Lorsque j'avais quatre ou cinq ans, ma mère avait pour habitude de me rapporter un gâteau à base de pâte de haricot chaque fois qu'elle se rendait au marché. [...] Je savais que je ne devais pas le manger à toute vitesse. Je voulais le savourer lentement - plus c'est lent, plus c'est bon ! Je me contentais de grignoter un petit morceau du bord pour laisser pénétrer la saveur du gâteau dans ma bouche, puis je levais les yeux vers le haut, vers le ciel. Ensuite, je redescendais mon regard vers le bas, vers mon chien. Puis je regardais le chat. J'avais mon rituel, c'est comme cela que je voulais savourer mon gâteau, et ce bonheur se prolongeait facilement une demi-heure. Je n'avais aucun souci. Je ne pensais ni à la gloire, ni aux honneurs, ni au profit. C'est pour cela que ce gâteau de mon enfance est un souvenir merveilleux, profondément ancré dans ma mémoire. Nous avons tous connu de tels instants, sans aucune attente, des moments pleins en eux-mêmes, où nous ne regrettons rien. Ce sont des instants de réel bonheur, où nous ne nous embarrassons d'aucune question philosophique du type : "qui suis-je ?" Mais, aujourd'hui, qui est véritablement capable de manger un gâteau de cette façon, de boire une tasse de thé avec une telle présence et d'apprécier pleinement son environnement ?

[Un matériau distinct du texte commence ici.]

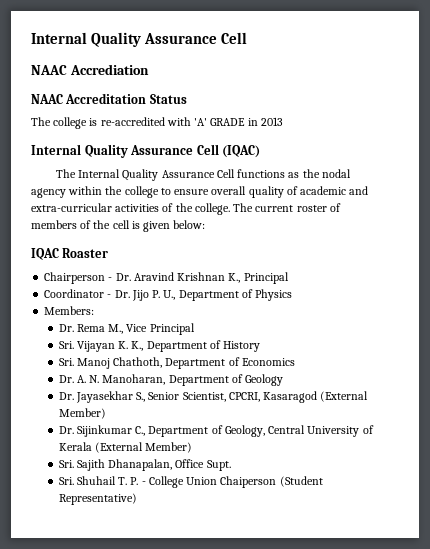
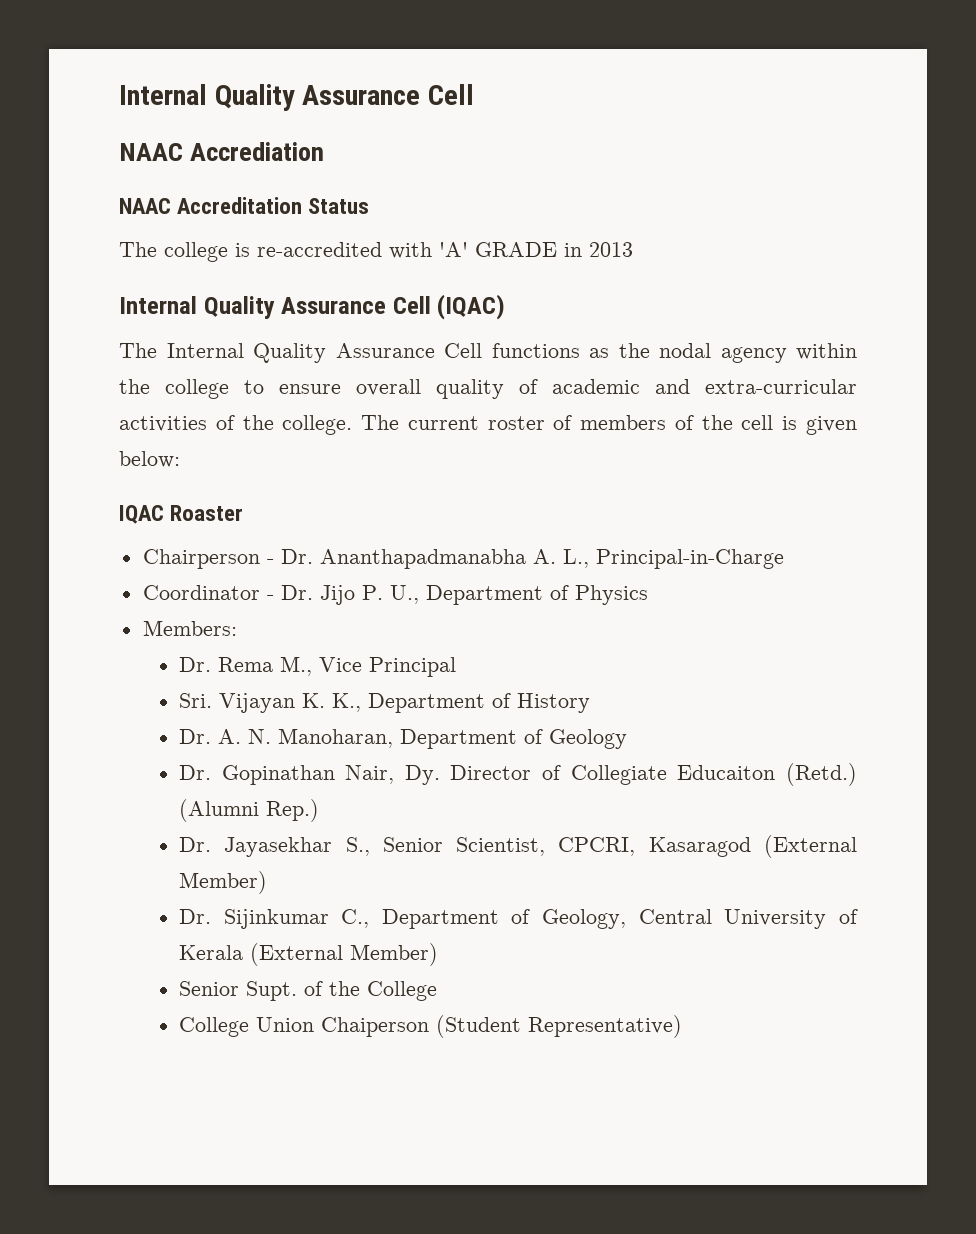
[133,272,289,284] Aravind Krishnan K., Principal -> [319,549,784,569] Ananthapadmanabha A. L., Principal-in-Charge
[58,357,295,369] // Sri. Manoj Chathoth, Department of Economics -> (590, 703) none
(284, 380) none -> [178,763,858,786] [178,799,319,822] // Dr. Gopinathan Nair, Dy. Director of Collegiate Educaiton (Retd.) (Alumni Rep.)
[58,459,231,471] [58,476,146,485] Sri. Sajith Dhanapalan, Office Supt. // Sri. Shuhail T. P. - -> [178,981,437,1001] Senior Supt. of the College //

Nous pouvons redécouvrir tout cela ! Renaître et réapprendre à marcher, avec stabilité, comme une personne libre, sans "fantômes" à notre poursuite. [...] Nous pouvons décider, aujourd'hui, de réapprendre à respirer, à sourire, à cuisiner. Notre maman nous appris à manger, à boire ; elle nous a montré comment nous tenir debout, comment marcher, comment parler, elle nous a tout appris ! Et maintenant nous devons réapprendre tout. Et si nous parvenons à poser tous ces actes en pleine conscience, nous renaîtrons à la lumière de l'éveil.

Thich Nhat Hanh. Prendre soin de l'enfant intérieur.